# Proof of an alternative form of expectation of a function of a random variable.

How to prove the following statement?

Let X be a positive r.v. and $$f : \mathbb{R}^{+} \rightarrow \mathbb{R}$$ a differentiable function with continuous derivative and such that $$f(X)$$ is integrable. Then $$\mathrm{E}[f(X)]=f(0)+\int_{0}^{+\infty} f^{\prime}(t) \mathrm{P}(X \geq t) d t$$

The hint is to use Fubini Theorem or Tonelli's theorem for the third equality of the following equations.
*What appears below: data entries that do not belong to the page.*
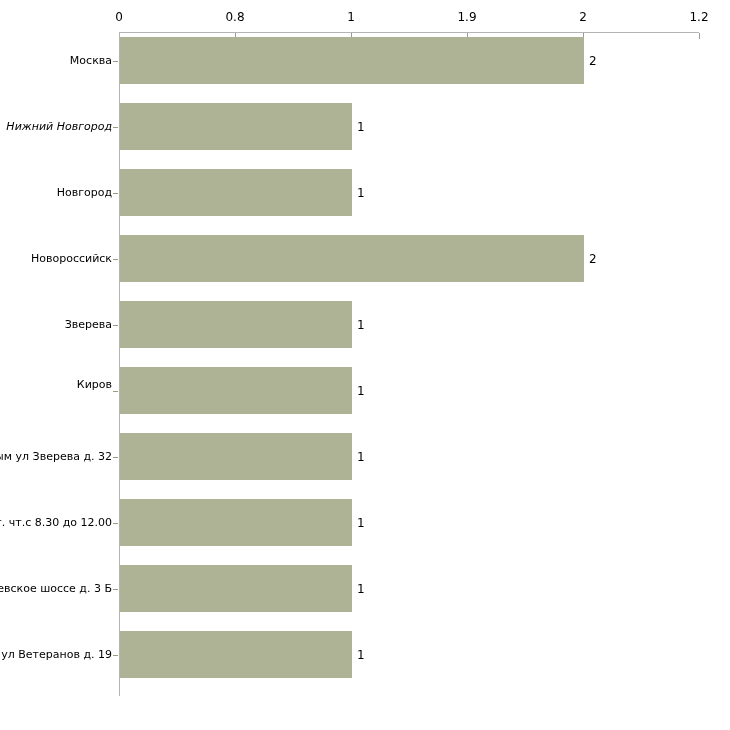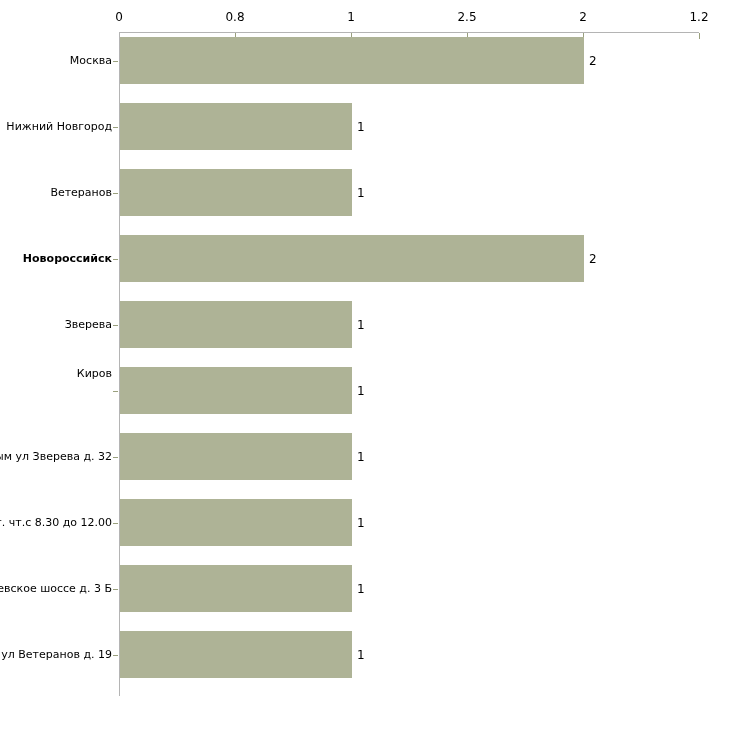--- a/index.html
+++ b/index.html
@@ -127,7 +127,7 @@
       <div class="x-tick" style="left: 351px;"></div>
       <div class="x-tick-label" style="left: 351px;">1</div>
       <div class="x-tick" style="left: 467px;"></div>
-      <div class="x-tick-label" style="left: 467px;">2.5</div>
+      <div class="x-tick-label" style="left: 467px;">1.9</div>
       <div class="x-tick" style="left: 583px;"></div>
       <div class="x-tick-label" style="left: 583px;">2</div>
       <div class="x-tick" style="left: 699px;"></div>

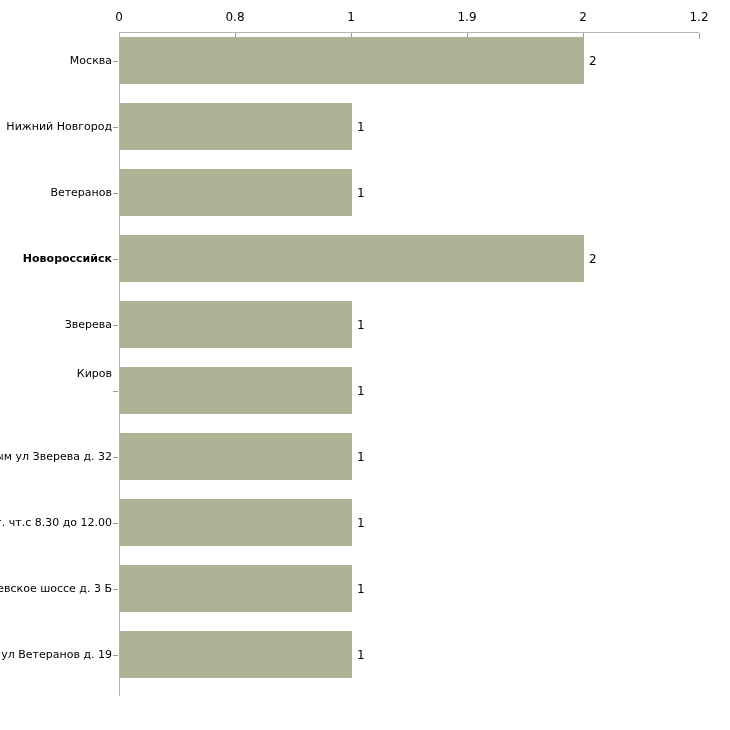--- a/index.html
+++ b/index.html
@@ -143,7 +143,7 @@
       <div class="bar-row" style="top: 103px; height: 47px;">
         <div class="bar" title="Нижний Новгород: 1" style="width: 232px; height: 47px; background: rgb(174, 179, 150);"></div>
         <div class="bar-value" style="left: 357px; top: 16.5px;">1</div>
-        <div class="cat-label" style="top: 16.5px; right: 618px;">Нижний Новгород</div>
+        <div class="cat-label" style="top: 16.5px; right: 618px; font-style: italic;">Нижний Новгород</div>
         <div class="cat-tick" style="top: 23.5px;"></div>
       </div>
       <div class="bar-row" style="top: 169px; height: 47px;">

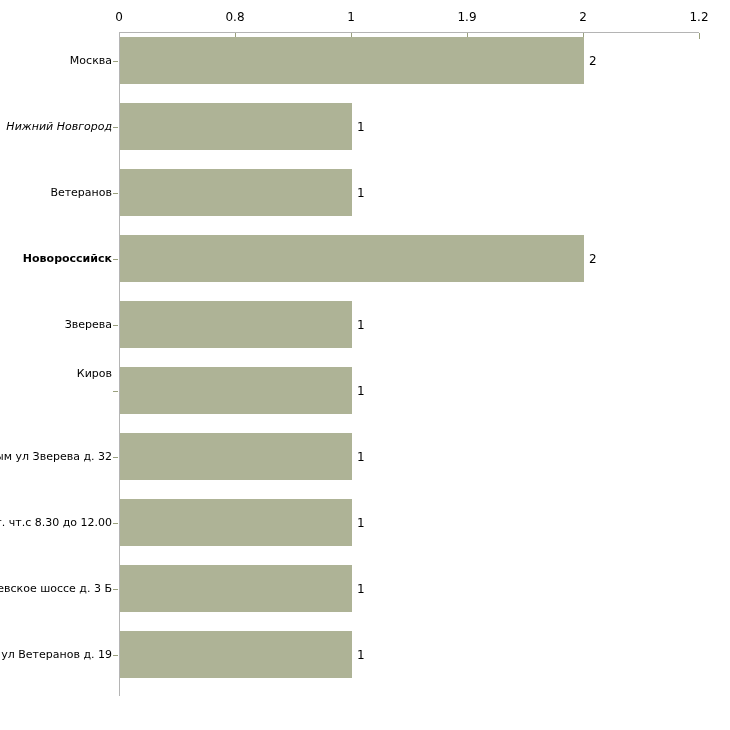--- a/index.html
+++ b/index.html
@@ -149,7 +149,7 @@
       <div class="bar-row" style="top: 169px; height: 47px;">
         <div class="bar" title="Краснодар: 1" style="width: 232px; height: 47px; background: rgb(174, 179, 150);"></div>
         <div class="bar-value" style="left: 357px; top: 16.5px;">1</div>
-        <div class="cat-label" style="top: 16.5px; right: 618px;">Ветеранов</div>
+        <div class="cat-label" style="top: 16.5px; right: 618px;">Новгород</div>
         <div class="cat-tick" style="top: 23.5px;"></div>
       </div>
       <div class="bar-row" style="top: 235px; height: 47px;">

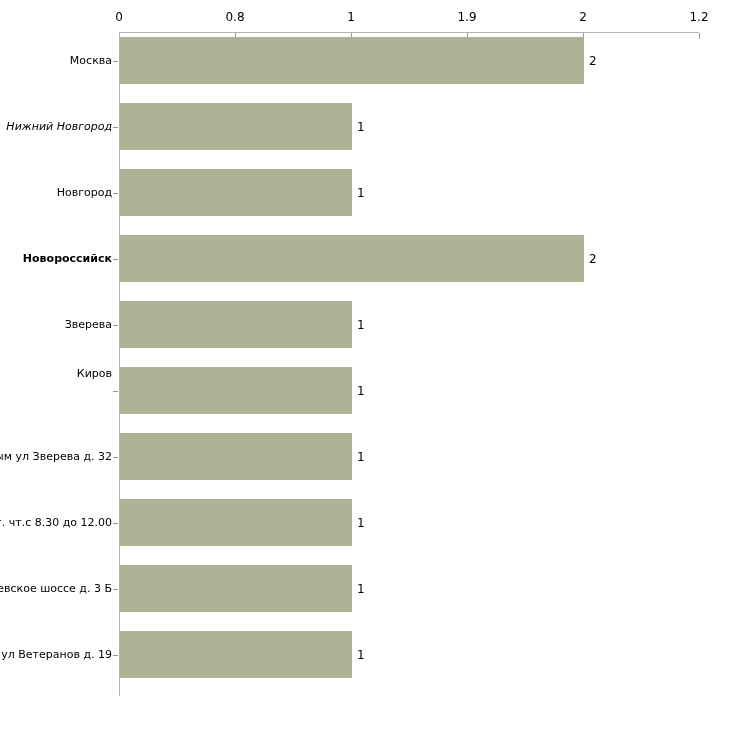--- a/index.html
+++ b/index.html
@@ -155,7 +155,7 @@
       <div class="bar-row" style="top: 235px; height: 47px;">
         <div class="bar" title="Новороссийск: 2" style="width: 464px; height: 47px; background: rgb(174, 179, 150);"></div>
         <div class="bar-value" style="left: 589px; top: 16.5px;">2</div>
-        <div class="cat-label" style="top: 16.5px; right: 618px; font-weight: bold;">Новороссийск</div>
+        <div class="cat-label" style="top: 16.5px; right: 618px;">Новороссийск</div>
         <div class="cat-tick" style="top: 23.5px;"></div>
       </div>
       <div class="bar-row" style="top: 301px; height: 47px;">

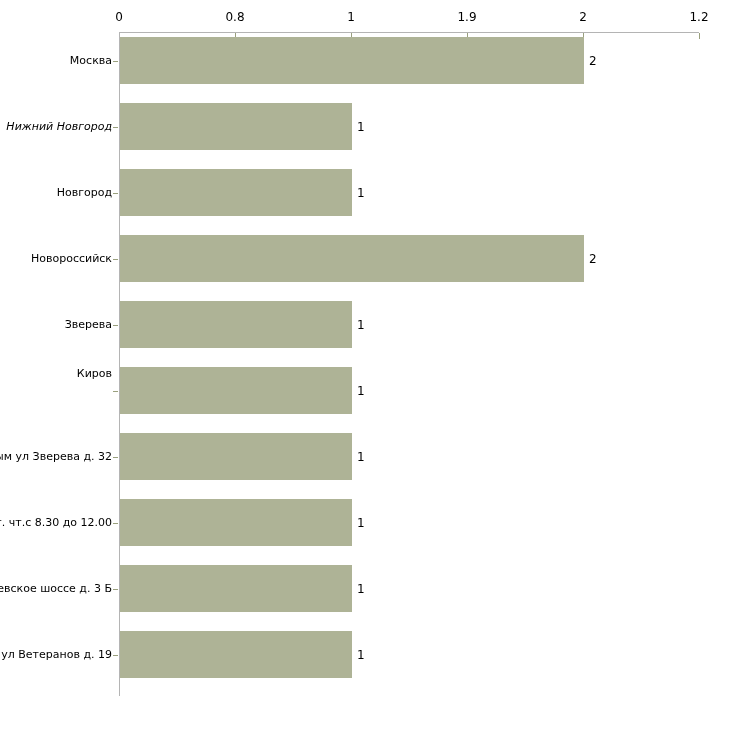--- a/index.html
+++ b/index.html
@@ -167,7 +167,7 @@
       <div class="bar-row" style="top: 367px; height: 47px;">
         <div class="bar" title="Киров: 1" style="width: 232px; height: 47px; background: rgb(174, 179, 150);"></div>
         <div class="bar-value" style="left: 357px; top: 16.5px;">1</div>
-        <div class="cat-label" style="top: 0; right: 618px;">Киров</div>
+        <div class="cat-label" style="top: 11px; right: 618px;">Киров</div>
         <div class="cat-tick" style="top: 23.5px;"></div>
       </div>
       <div class="bar-row" style="top: 433px; height: 47px;">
$$\begin{array}{c}{\mathrm{E}[f(X)]=\int_{0}^{+\infty} f(x) d \mu(x)=\int_{0}^{+\infty} d \mu(x)\left(f(0)+\int_{0}^{x} f^{\prime}(t) d t\right)} \\ {=f(0)+\int_{0}^{+\infty} f^{\prime}(t) d t \int_{t}^{+\infty} d \mu(x)=f(0)+\int_{0}^{+\infty} f^{\prime}(t) \mathrm{P}(X \geq t) d t}\end{array}$$

But I can't verify the conditions. The Lebesgue measure and probability measure are both $$\sigma$$-finite. But I don't know how to do with the rest about integrability or non-negativeness.

Is this statement true or we really need additional conditions?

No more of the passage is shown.